**What is being asked:** Scan the listing beneath this sentence. Report each line with the word "only".

**Data in this exercise:**
══════

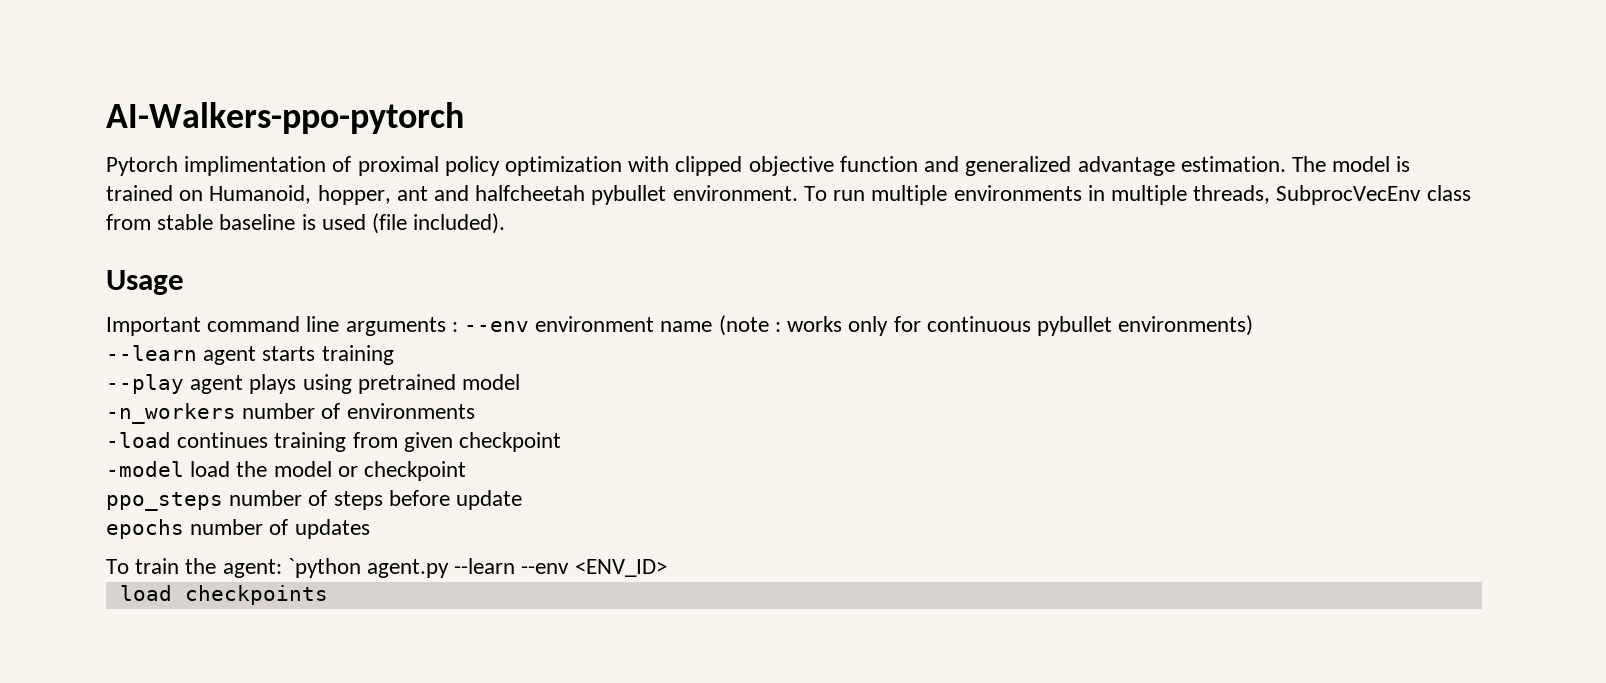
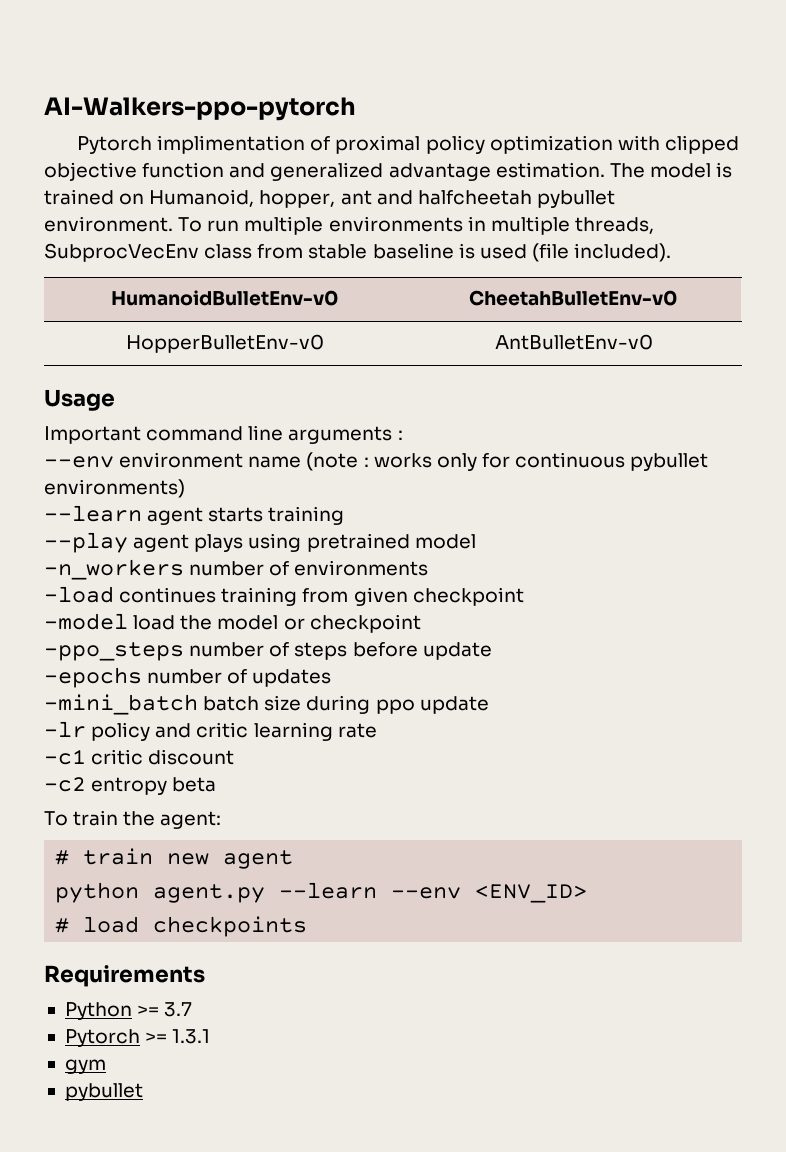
+ HumanoidBulletEnv-v0 | CheetahBulletEnv-v0
+ HopperBulletEnv-v0 | AntBulletEnv-v0
- Important command line arguments : --env environment name (note : works only for continuous pybullet environments)
+ Important command line arguments :
+ --env environment name (note : works only for continuous pybullet environments)
- ppo_steps number of steps before update
+ -ppo_steps number of steps before update
- epochs number of updates
+ -epochs number of updates
+ -mini_batch batch size during ppo update
+ -lr policy and critic learning rate
+ -c1 critic discount
+ -c2 entropy beta
- To train the agent: `python agent.py --learn --env <ENV_ID>
+ To train the agent:
+ # train new agent
+ python agent.py --learn --env <ENV_ID>
- load checkpoints
+ # load checkpoints
+ Requirements
+ Python >= 3.7
+ Pytorch >= 1.3.1
+ gym
+ pybullet

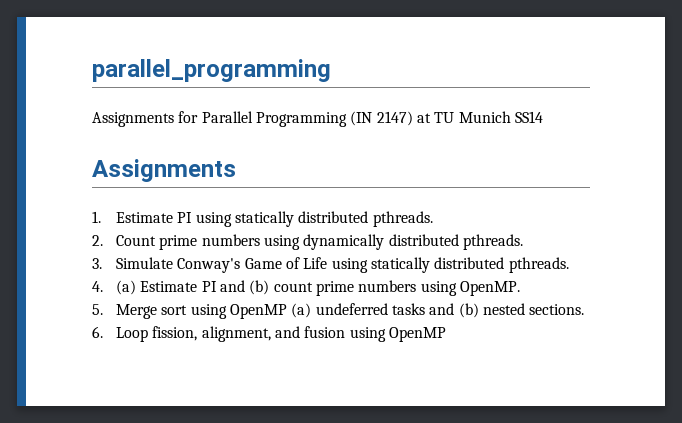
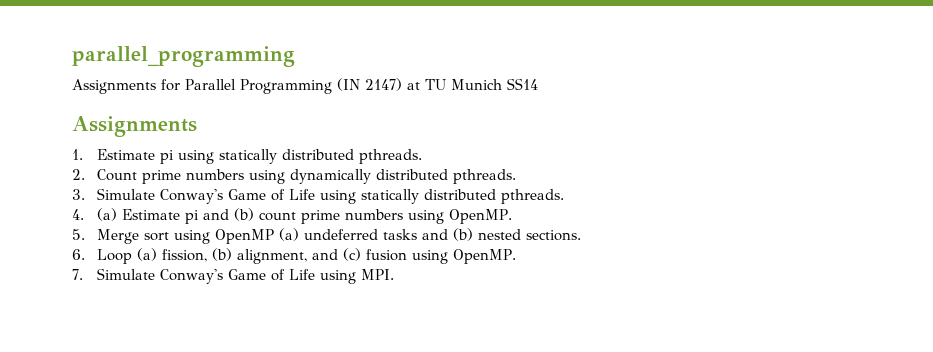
- 1. Estimate PI using statically distributed pthreads.
+ 1. Estimate pi using statically distributed pthreads.
- 4. (a) Estimate PI and (b) count prime numbers using OpenMP.
+ 4. (a) Estimate pi and (b) count prime numbers using OpenMP.
- 6. Loop fission, alignment, and fusion using OpenMP
+ 6. Loop (a) fission, (b) alignment, and (c) fusion using OpenMP.
+ 7. Simulate Conway's Game of Life using MPI.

══════

**Solution for this problem:**
- Important command line arguments : --env environment name (note : works only for continuous pybullet environments)
+ --env environment name (note : works only for continuous pybullet environments)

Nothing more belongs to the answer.